→ **Task details**
Could you report every line from the entries that includes the word "cancer"?

→ **Exercise inputs**
════
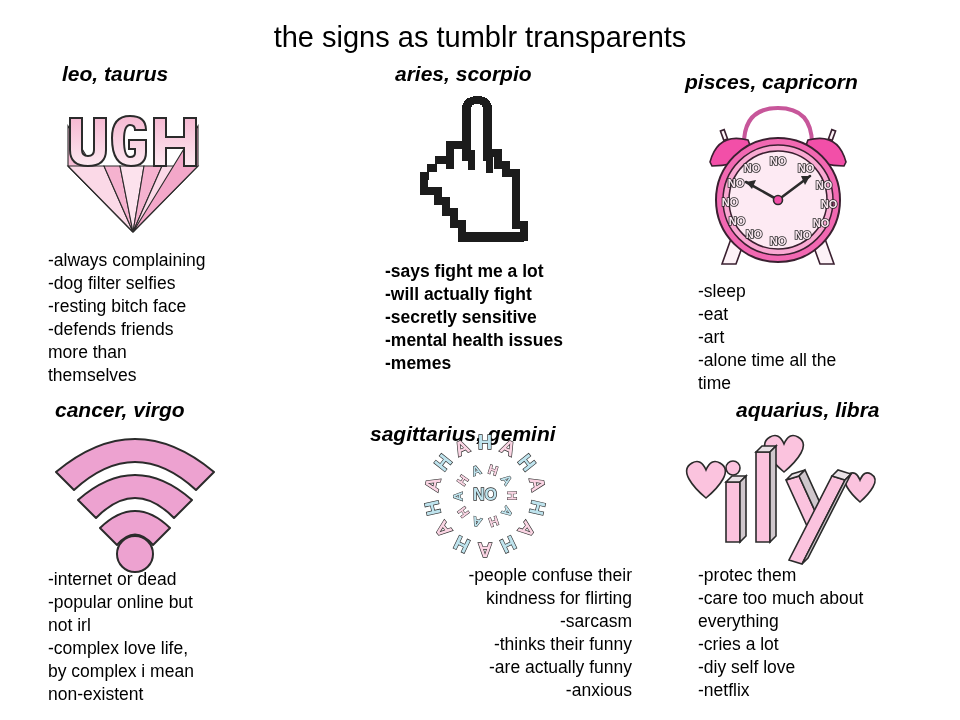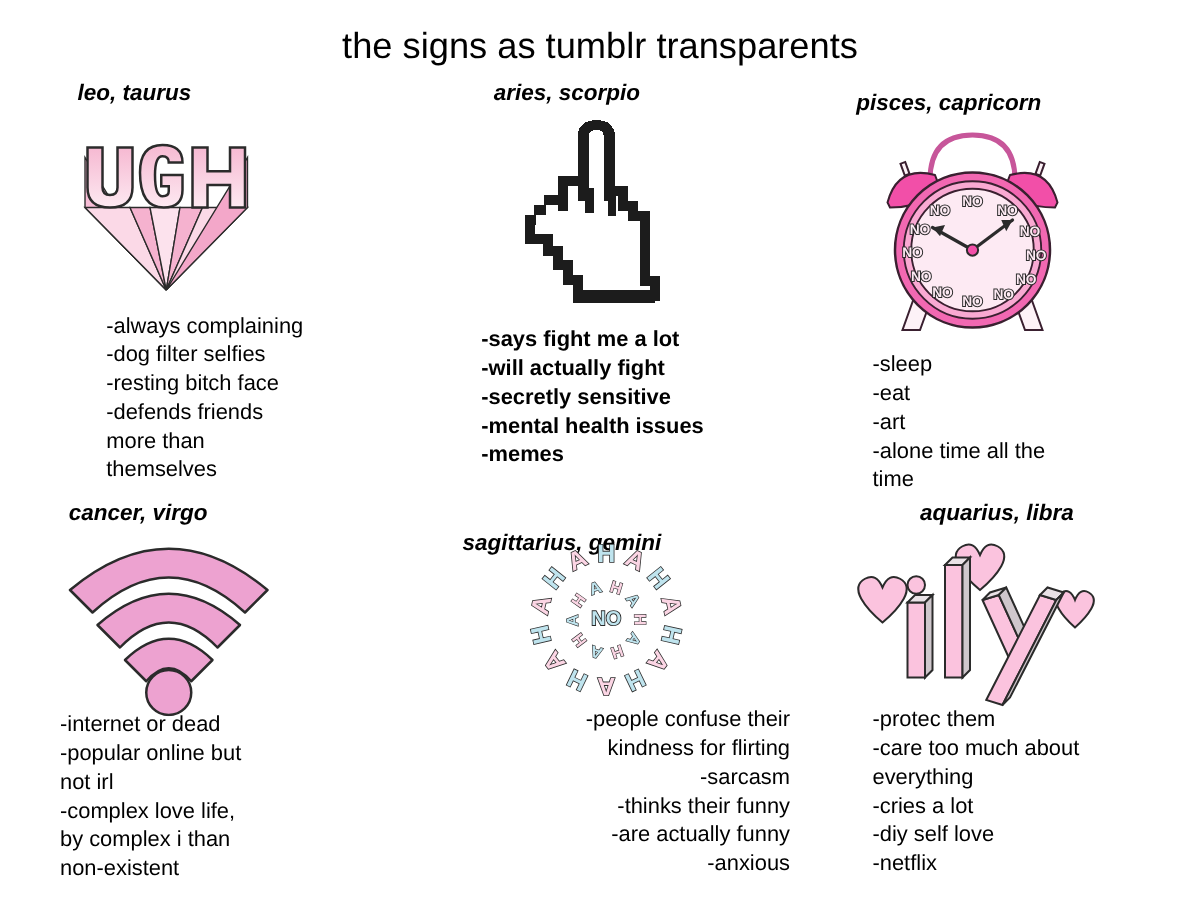--- a/index.html
+++ b/index.html
@@ -15,21 +15,21 @@
 
   .title{
     position:absolute;left:0;top:20px;width:960px;
     text-align:center;
     font-size:29px;font-weight:400;line-height:34px;
     letter-spacing:0px;
   }
 
   .cell{position:absolute;}
   .heading{
-    font-size:18px;font-weight:bold;font-style:italic;
+    font-size:21px;font-weight:bold;font-style:italic;
     line-height:24px;white-space:nowrap;
   }
   .desc{
     font-size:17.5px;line-height:23px;font-weight:400;
     white-space:pre-line;
   }
   .art{position:absolute;}
 
   
   #c-leo      {left:0px;  top:62px;width:320px;}
@@ -39,21 +39,21 @@
   #c-sagi     {left:320px;top:396px;width:320px;}
   #c-aqua     {left:640px;top:396px;width:320px;}
 
   #h-leo   {position:absolute;left:62px; top:0px;}
   #h-aries {position:absolute;left:75px; top:0px;}
   #h-pisces{position:absolute;left:45px; top:8px;}
   #h-cancer{position:absolute;left:55px; top:2px;}
   #h-sagi  {position:absolute;left:50px; top:2px;margin-top:24px;}
   #h-aqua  {position:absolute;left:51px; top:2px;margin-left:45px;}
 
-  #d-leo   {position:absolute;left:48px; top:187px;width:250px;margin-left:37px;}
+  #d-leo   {position:absolute;left:48px; top:187px;width:250px;}
   #d-aries {position:absolute;left:65px; top:198px;width:250px;font-weight:bold;}
   #d-pisces{position:absolute;left:58px; top:218px;width:250px;}
   #d-cancer{position:absolute;left:48px; top:172px;width:250px;}
   #d-sagi  {position:absolute;left:62px; top:168px;width:250px;text-align:right;}
   #d-aqua  {position:absolute;left:58px; top:168px;width:250px;}
 
   
   #art-ugh   {left:58px; top:42px;  width:150px;height:130px;}
   #art-hand  {left:85px; top:32px;  width:145px;height:165px;}
   #art-clock {left:48px; top:38px;  width:180px;height:175px;}
@@ -238,21 +238,21 @@
           <path d="M50,100 Q85,66 120,100 L103,117 Q85,96 67,117 Z"></path>
           <circle cx="85" cy="126" r="18"></circle>
         </g>
       </svg>
     </div>
 
     <div class="desc" id="d-cancer">-internet or dead
 -popular online but
 not irl
 -complex love life,
-by complex i than
+by complex i mean
 non-existent</div>
   </div>
 
   <div class="cell" id="c-sagi">
     <div class="heading" id="h-sagi">sagittarius, gemini</div>
 
     <div class="art" id="art-haha">
       <svg viewBox="0 0 160 140" width="160" height="140">
         <g id="haha-outer" font-family="'Liberation Sans', sans-serif" font-weight="bold" stroke="#2b2b2b" stroke-width="1.3" paint-order="stroke" text-anchor="middle" dominant-baseline="middle">
             <text x="80" y="18" font-size="20" fill="#bfe4ee" transform="rotate(0 80 18)">H</text>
════
→ **Written solution**
   #h-cancer{position:absolute;left:55px; top:2px;}
   #d-cancer{position:absolute;left:48px; top:172px;width:250px;}
     <div class="desc" id="d-cancer">-internet or dead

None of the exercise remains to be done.